Web interface edit records
--
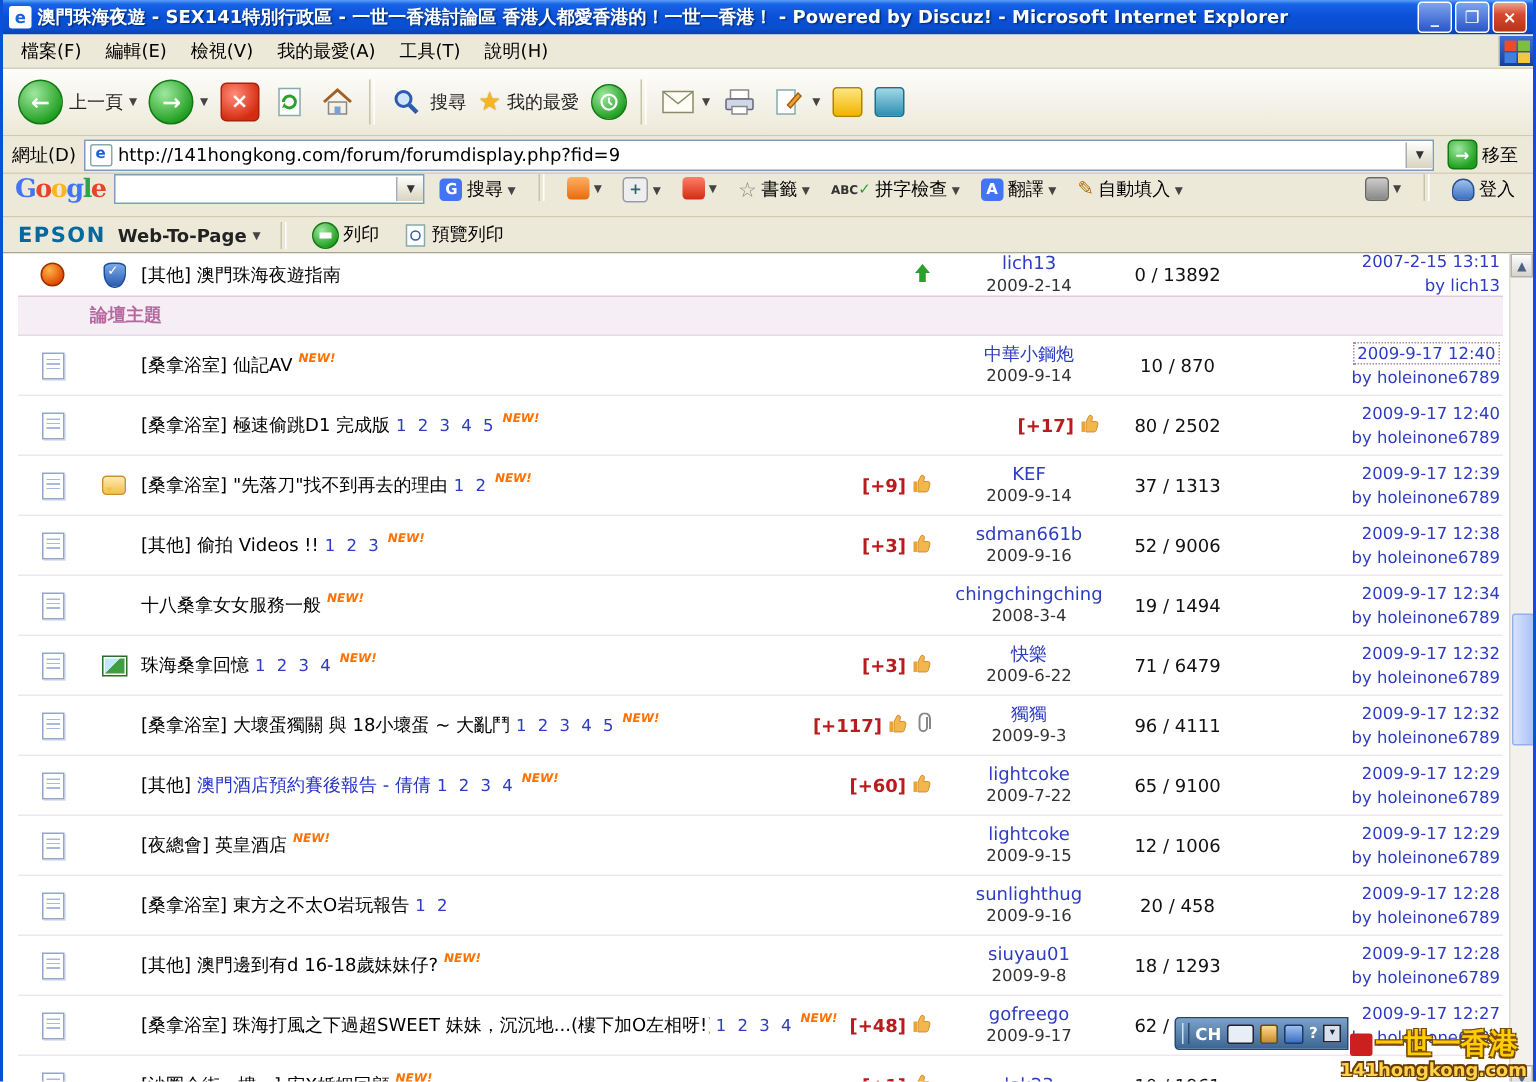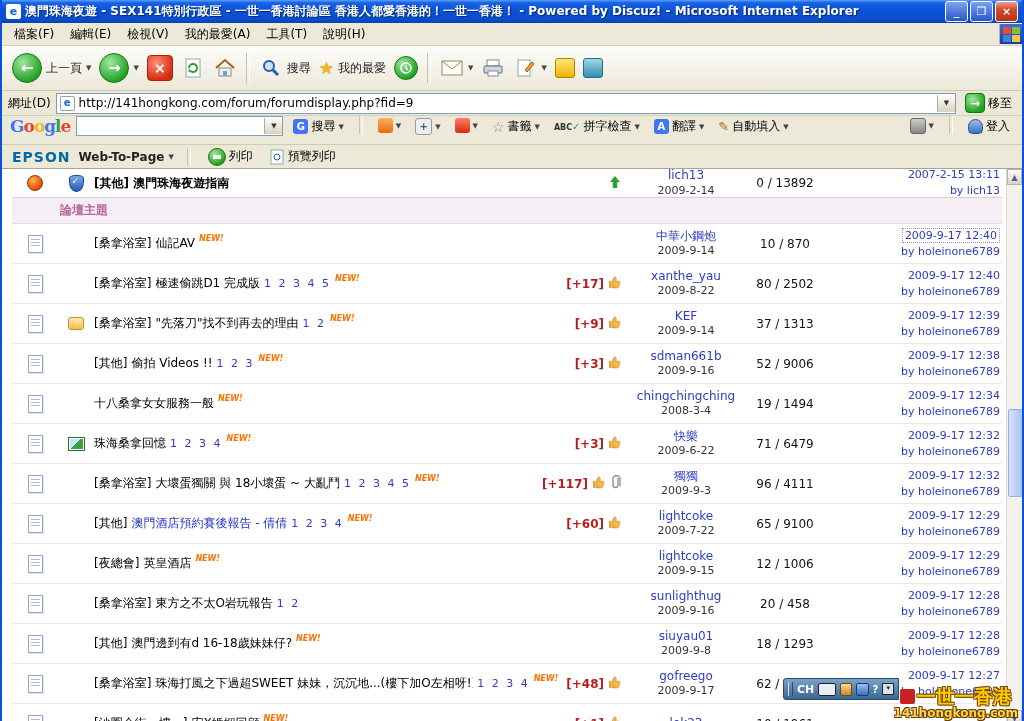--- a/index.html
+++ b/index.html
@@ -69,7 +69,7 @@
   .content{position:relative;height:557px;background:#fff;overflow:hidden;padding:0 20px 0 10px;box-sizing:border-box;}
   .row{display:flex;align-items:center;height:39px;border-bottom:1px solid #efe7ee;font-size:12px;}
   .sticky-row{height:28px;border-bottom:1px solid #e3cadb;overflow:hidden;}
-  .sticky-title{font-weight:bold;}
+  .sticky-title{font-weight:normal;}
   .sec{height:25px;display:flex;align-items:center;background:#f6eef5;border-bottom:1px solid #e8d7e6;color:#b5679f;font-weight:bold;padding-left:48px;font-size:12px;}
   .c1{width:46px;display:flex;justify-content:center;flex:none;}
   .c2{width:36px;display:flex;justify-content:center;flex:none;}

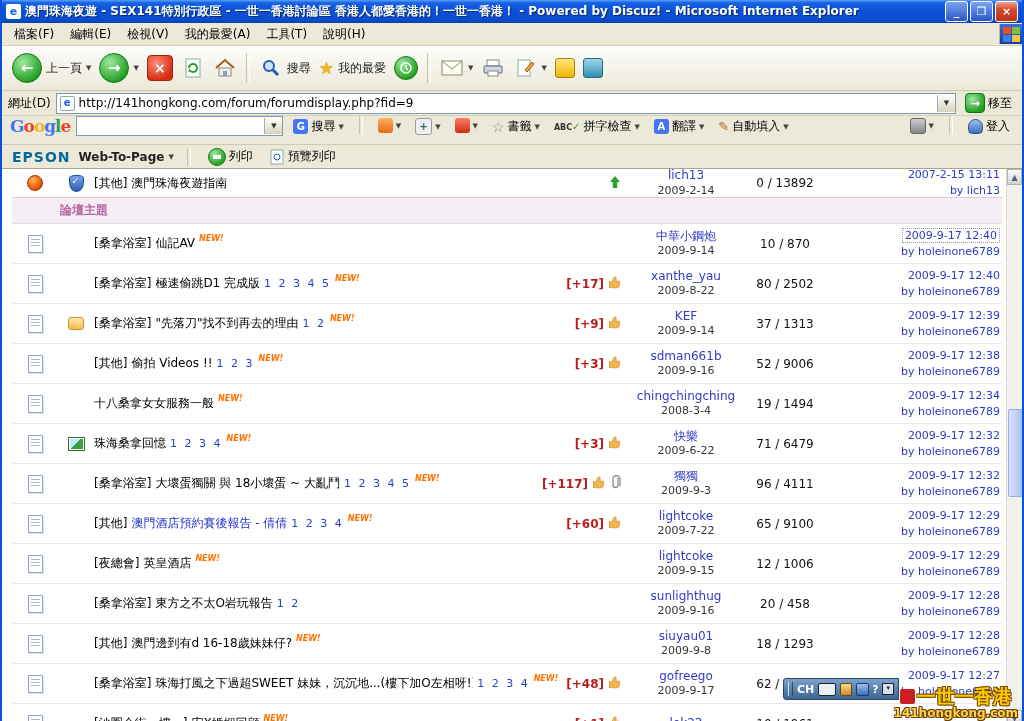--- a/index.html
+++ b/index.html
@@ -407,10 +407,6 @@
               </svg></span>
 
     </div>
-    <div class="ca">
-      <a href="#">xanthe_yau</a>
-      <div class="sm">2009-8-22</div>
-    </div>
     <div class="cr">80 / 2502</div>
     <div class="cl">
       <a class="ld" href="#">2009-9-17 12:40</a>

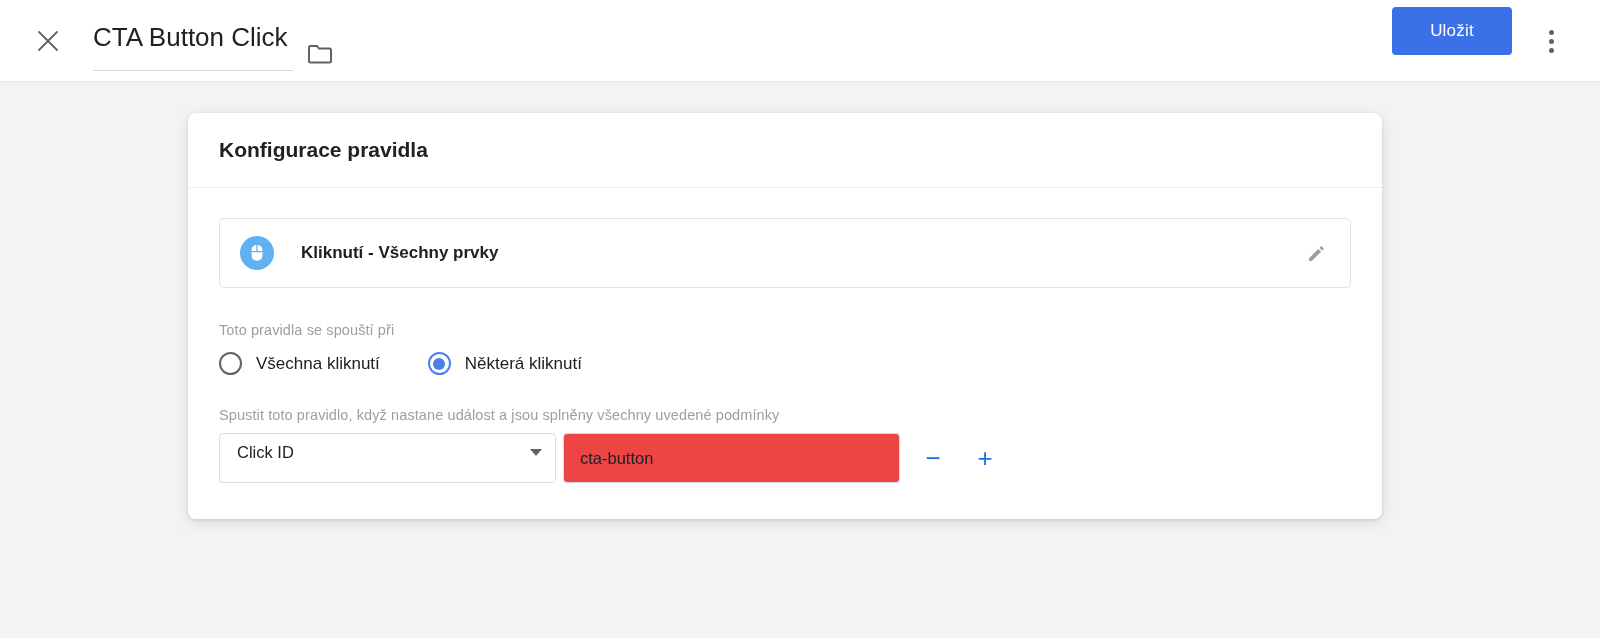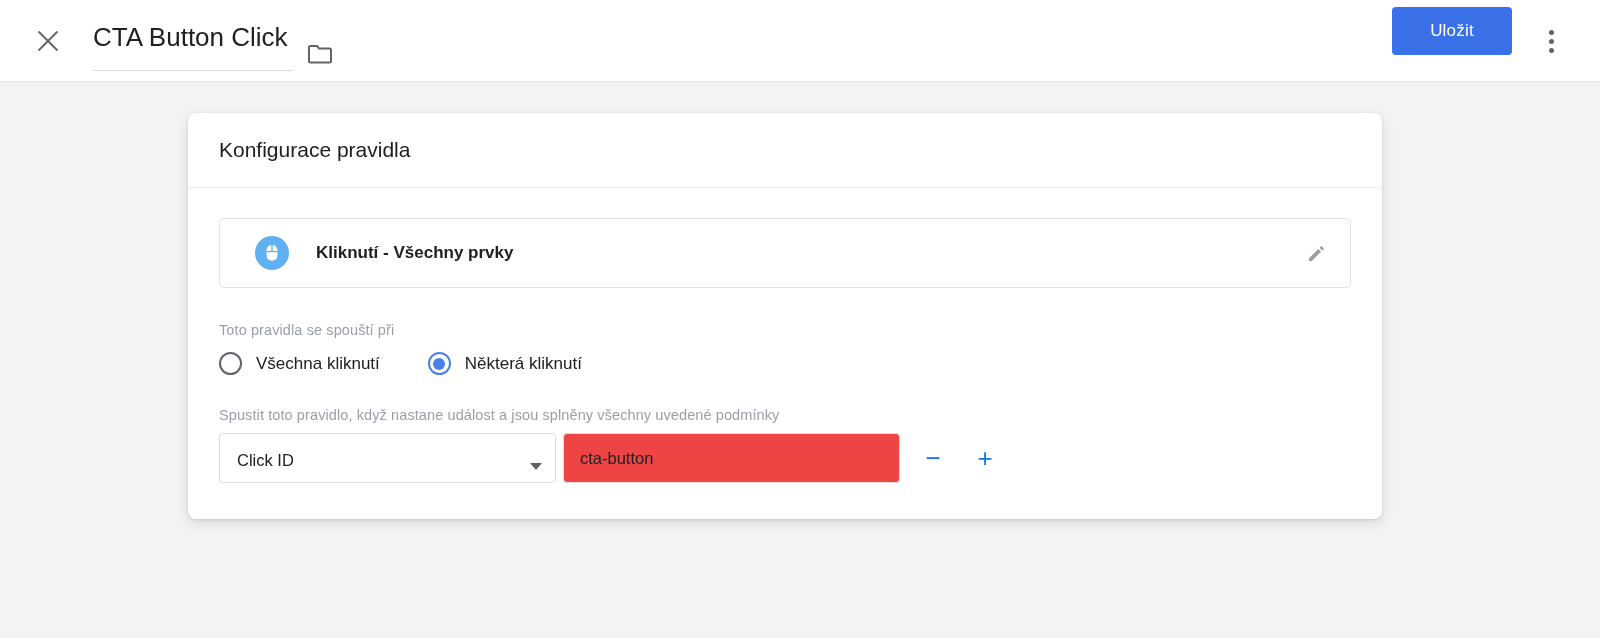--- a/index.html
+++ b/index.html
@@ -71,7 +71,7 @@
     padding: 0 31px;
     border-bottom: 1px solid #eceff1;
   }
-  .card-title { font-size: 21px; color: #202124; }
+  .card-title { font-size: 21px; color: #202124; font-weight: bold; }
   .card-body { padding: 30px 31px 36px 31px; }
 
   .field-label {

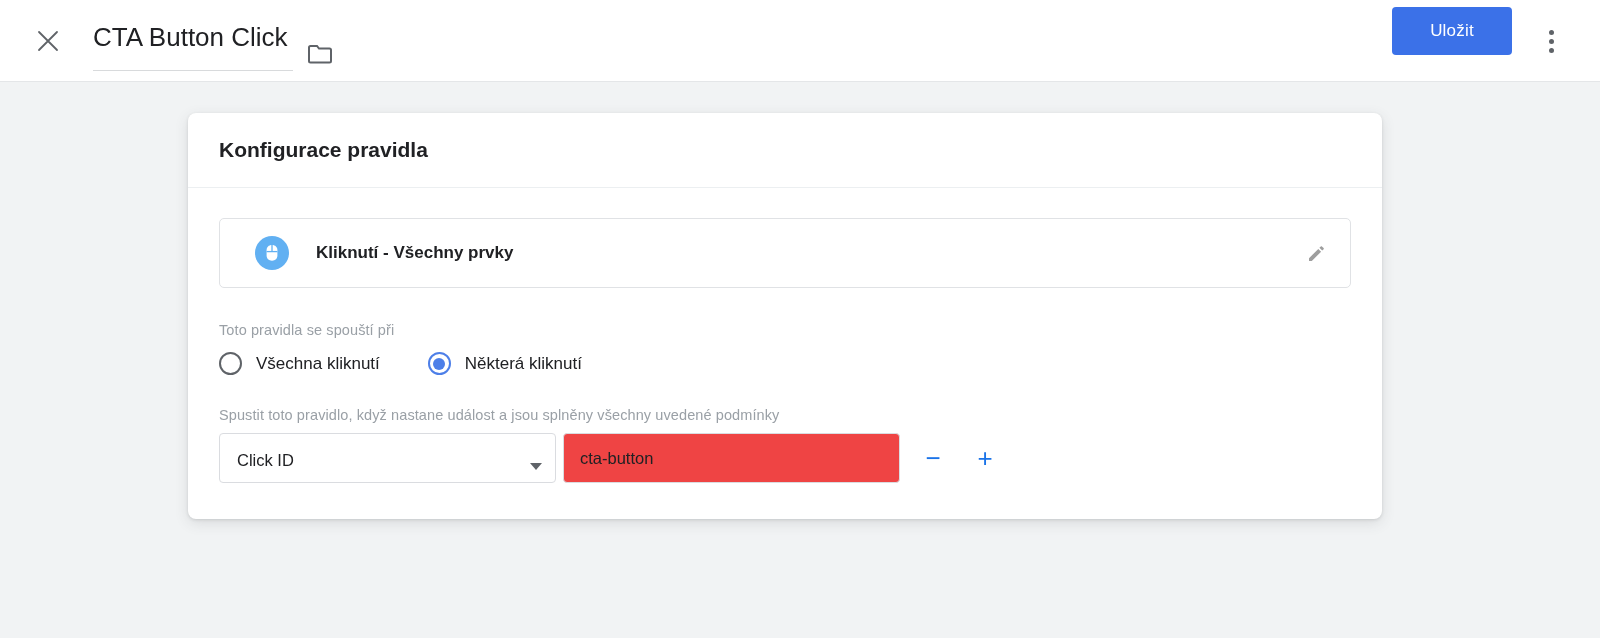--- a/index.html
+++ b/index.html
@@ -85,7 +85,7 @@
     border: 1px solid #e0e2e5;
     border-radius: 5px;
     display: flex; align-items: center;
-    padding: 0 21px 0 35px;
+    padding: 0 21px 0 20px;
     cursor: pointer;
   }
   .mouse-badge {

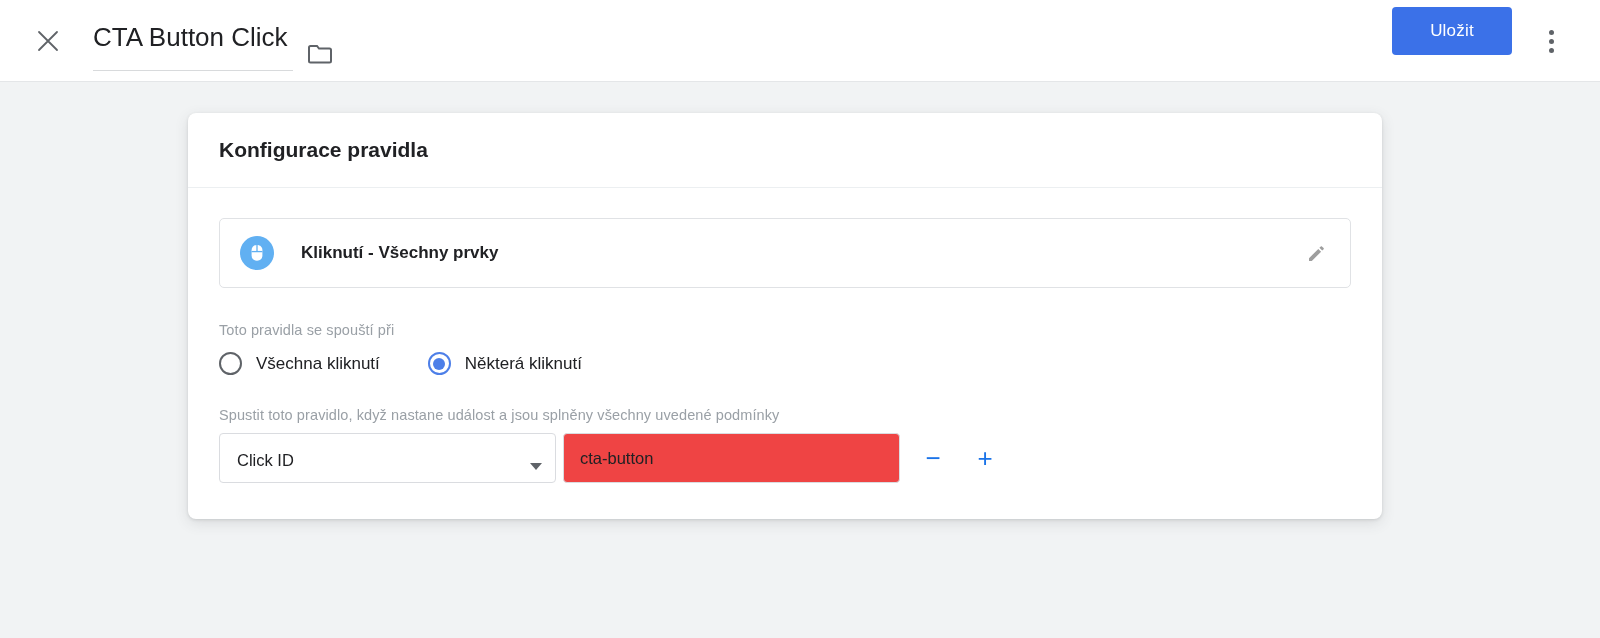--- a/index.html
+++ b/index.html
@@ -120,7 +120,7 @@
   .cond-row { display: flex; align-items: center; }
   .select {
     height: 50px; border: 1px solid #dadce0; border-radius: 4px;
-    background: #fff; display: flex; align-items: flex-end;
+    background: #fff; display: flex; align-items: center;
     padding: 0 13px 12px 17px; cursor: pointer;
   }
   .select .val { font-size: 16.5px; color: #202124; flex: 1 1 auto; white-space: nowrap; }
--
WHAT IS EXPECTED → Would you set down the records above once more, exactly, with the pictures removed?

SOLUTION TO THIS TASK →
--- a/index.html
+++ b/index.html
@@ -69,7 +69,7 @@
   .content{position:relative;height:557px;background:#fff;overflow:hidden;padding:0 20px 0 10px;box-sizing:border-box;}
   .row{display:flex;align-items:center;height:39px;border-bottom:1px solid #efe7ee;font-size:12px;}
   .sticky-row{height:28px;border-bottom:1px solid #e3cadb;overflow:hidden;}
-  .sticky-title{font-weight:bold;}
+  .sticky-title{font-weight:normal;}
   .sec{height:25px;display:flex;align-items:center;background:#f6eef5;border-bottom:1px solid #e8d7e6;color:#b5679f;font-weight:bold;padding-left:48px;font-size:12px;}
   .c1{width:46px;display:flex;justify-content:center;flex:none;}
   .c2{width:36px;display:flex;justify-content:center;flex:none;}

--- a/index.html
+++ b/index.html
@@ -407,10 +407,6 @@
               </svg></span>
 
     </div>
-    <div class="ca">
-      <a href="#">xanthe_yau</a>
-      <div class="sm">2009-8-22</div>
-    </div>
     <div class="cr">80 / 2502</div>
     <div class="cl">
       <a class="ld" href="#">2009-9-17 12:40</a>

--- a/index.html
+++ b/index.html
@@ -71,7 +71,7 @@
     padding: 0 31px;
     border-bottom: 1px solid #eceff1;
   }
-  .card-title { font-size: 21px; color: #202124; }
+  .card-title { font-size: 21px; color: #202124; font-weight: bold; }
   .card-body { padding: 30px 31px 36px 31px; }
 
   .field-label {

--- a/index.html
+++ b/index.html
@@ -85,7 +85,7 @@
     border: 1px solid #e0e2e5;
     border-radius: 5px;
     display: flex; align-items: center;
-    padding: 0 21px 0 35px;
+    padding: 0 21px 0 20px;
     cursor: pointer;
   }
   .mouse-badge {

--- a/index.html
+++ b/index.html
@@ -120,7 +120,7 @@
   .cond-row { display: flex; align-items: center; }
   .select {
     height: 50px; border: 1px solid #dadce0; border-radius: 4px;
-    background: #fff; display: flex; align-items: flex-end;
+    background: #fff; display: flex; align-items: center;
     padding: 0 13px 12px 17px; cursor: pointer;
   }
   .select .val { font-size: 16.5px; color: #202124; flex: 1 1 auto; white-space: nowrap; }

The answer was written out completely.